Sagittal sinus blood flow has been reported to be decreased in children with acondroplasia and constrained venous drainage from smaller JFs . Determination of the blood flow in the sagittal sinus of the CKCS could also give further evidence of an existing functional impairment confirming our hypothesis from pure morphological data. Volume determination of the JF is a time consuming technique requiring specialized software and CT scanning of the dogs. However, quantification of intracranial venous blood flow might be a useful adjunct to the current imaging assessment of CKCS for breeding selection. Using MR-venography and cine phase contrast techniques, it could be possible to identify dogs having a higher risk of developing SM if impaired blood flow could be confirmed in follow-up studies.
Furthermore, treatment of raised ICP in these dogs might be directed at improving intracranial venous drainage rather than at vault expansion or CSF shunting procedures.

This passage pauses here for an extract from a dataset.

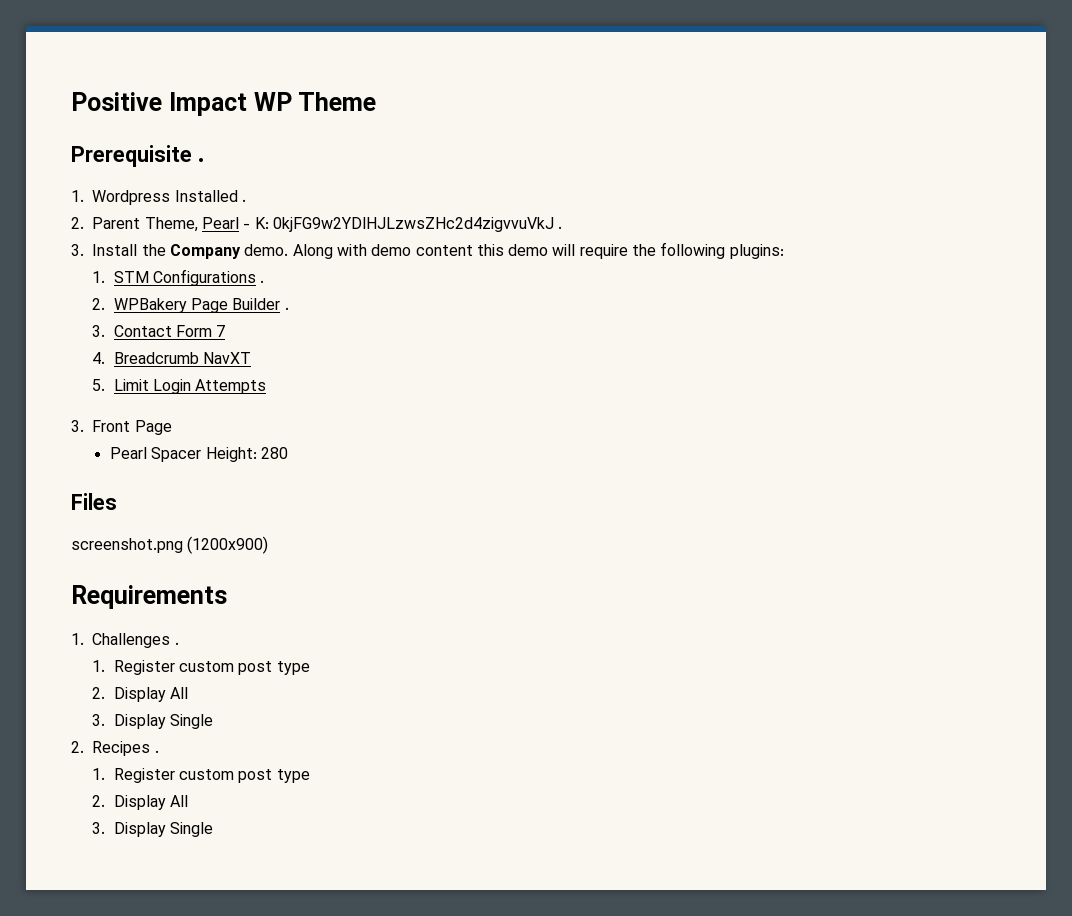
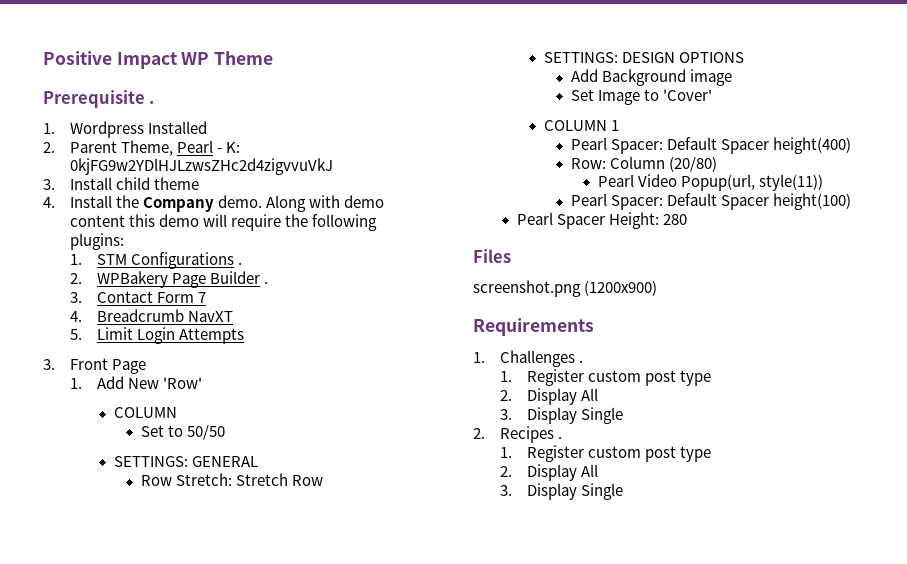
[241,199,246,202] . -> (208, 127) none
[558,226,563,229] [71,244,84,256] . // 3. -> [43,177,200,190] [43,197,55,208] // 3. Install child theme // 4.
(172, 427) none -> [70,376,203,389] [113,407,177,418] [140,425,225,440] [113,456,258,467] [140,473,323,486] [543,52,744,63] [570,69,732,86] [570,89,712,105] [543,120,619,131] [570,137,851,154] [570,156,717,172] [597,174,823,191] [570,193,851,210] // 1. Add New 'Row' // COLUMN // Set to 50/50 // SETTINGS: GENERAL // Row Stretch: Stretch Row // SETTINGS: DESIGN OPTIONS // Add Background image // Set Image to 'Cover' // COLUMN 1 // Pearl Spacer: Default Spacer height(400) // Row: Column (20/80) // Pearl Video Popup(url, style(11)) // Pearl Spacer: Default Spacer height(100)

Relief of raised ICP by surgical decompression of JF stenosis has been reported in children with achondroplasia and craniosynostosis , and ICP elevation might be amenable to surgical foraminoplasty in the CKCS, too.
A stenosis of the JF has been identified in CKCSs with SM. A consecutive venous congestion may explain the aetiology of CSF pressure waves in the subarachnoid space independent from cerebellar herniation or as an additional pathogenetic factor for the development of SM in this breed.
HV and MS conceived the study and planned the volume determinations, MK participated in the design and coordination of the study. NO performed all diagnostic imaging procedures and selected appropriate image sets. Maren Sauerbrey and CR performed the statistics. MS drafted the manuscript and NO and HV helped to draft the manuscript. All authors have approved the final manuscript.